Figure 4. Cardiometabolic trait-associated variants within genomic loci of alternatively spliced genes and splicing factors.

Figure 4

A, Genome browser view of ALOX5 RNA-seq wiggle tracks showing more exon 13 (purple) inclusion in M1-HMDMs, with a SNP, in LD with a tag SNP for HDL-C, predicted to disrupt the splicing code to decrease exon inclusion by 32%. The LD SNP falls within the binding sites for splicing factors SRSF1, RBM45, and RBM5. B, Genome browser view of splicing factor gene CELF1: RefSeq annotation in blue, C/EBPβ ChIP-seq peaks,58 and histone tail modification marks on ChIP-seq.81 Yellow highlights indicate positions of SNPs in LD with tag SNPs for T2DM (green diamond) and fasting glucose (teal circle), notably overlapping C/EBPβ binding sites. HMDMs = human monocyte derived macrophages; SNP = single nucleotide polymorphism; LD = linkage disequilibrium; ChIP-seq = chromatin immunoprecipitation sequencing; T2DM = type 2 diabetes mellitus.

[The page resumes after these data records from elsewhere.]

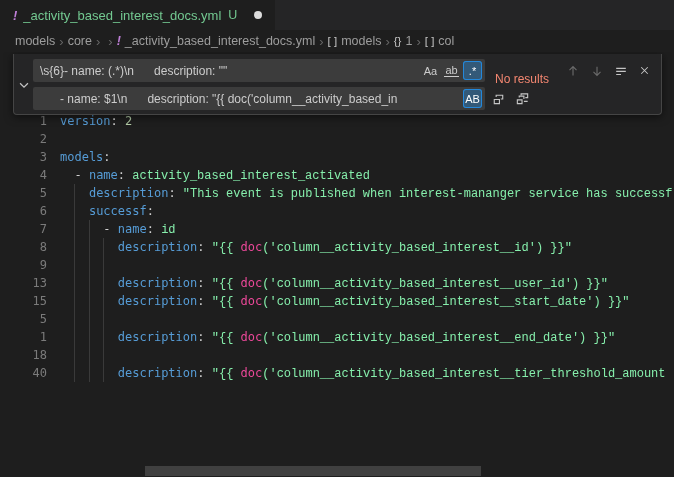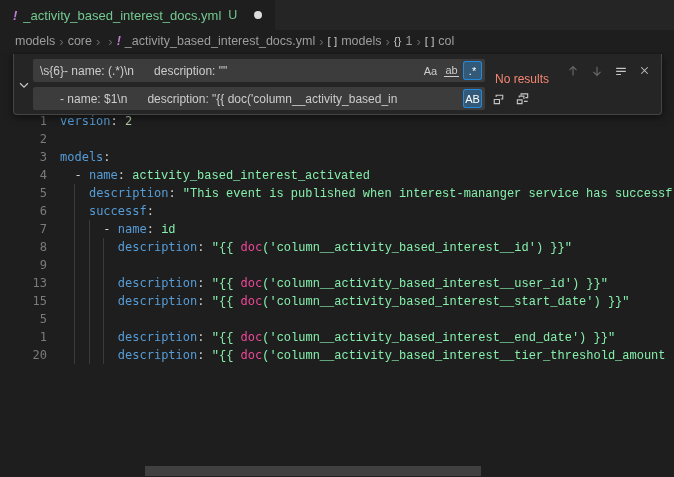--- a/index.html
+++ b/index.html
@@ -214,20 +214,24 @@
         </div>
         <div class="line">
           <span class="ln">5</span>
           <span class="lc"><span class="guide" style="left: calc(2ch + 13px);"></span><span class="guide" style="left: calc(4ch + 13px);"></span><span class="guide" style="left: calc(6ch + 13px);"></span></span>
         </div>
         <div class="line">
           <span class="ln">1</span>
           <span class="lc"><span class="guide" style="left: calc(2ch + 13px);"></span><span class="guide" style="left: calc(4ch + 13px);"></span><span class="guide" style="left: calc(6ch + 13px);"></span><span class="tok-pun">        </span><span class="tok-key">description</span><span class="tok-pun">: </span><span class="tok-str">"{{ </span><span class="tok-fn">doc</span><span class="tok-str">('column__activity_based_interest__end_date') }}"</span></span>
         </div>
         <div class="line">
-          <span class="ln">20</span>
+          <span class="ln">18</span>
+          <span class="lc"><span class="guide" style="left: calc(2ch + 13px);"></span><span class="guide" style="left: calc(4ch + 13px);"></span><span class="guide" style="left: calc(6ch + 13px);"></span></span>
+        </div>
+        <div class="line">
+          <span class="ln">40</span>
           <span class="lc"><span class="guide" style="left: calc(2ch + 13px);"></span><span class="guide" style="left: calc(4ch + 13px);"></span><span class="guide" style="left: calc(6ch + 13px);"></span><span class="tok-pun">        </span><span class="tok-key">description</span><span class="tok-pun">: </span><span class="tok-str">"{{ </span><span class="tok-fn">doc</span><span class="tok-str">('column__activity_based_interest__tier_threshold_amount</span></span>
         </div>
       </div>
 
     <div class="hscrollbar"></div>
   </div>
 </div>
 
 </body></html>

Variants in Differentially Expressed Splicing Factor Genes during M1-HMDM Activation

In addition to exerting effects on the splicing code of cis-regulatory elements, cardiometabolic trait-associated genetic variants may also affect AS if they are located within the loci encoding relevant splicing factors. Among the 37 differentially expressed splicing factor genes during M1-HMDM activation, seven have SNPs associated with cardiometabolic traits after Bonferroni correction (Table 4). CELF1, a splicing factor implicated in other human diseases,34,57 has the broadest and most statistically significant associations with cardiometabolic traits including HDL-C, body mass index, fasting glucose, and type 2 diabetes mellitus (T2DM) (Table 4). We chose to study CELF1 further for the following reasons: (1) its robust associations with multiple cardiometabolic traits, (2) the enrichment of its RNA-binding motif near differentially spliced exons in M1-HMDM activation (Table 2), and (3) its differential expression on both the mRNA and protein levels during M1 activation (Figure 5A and 5B).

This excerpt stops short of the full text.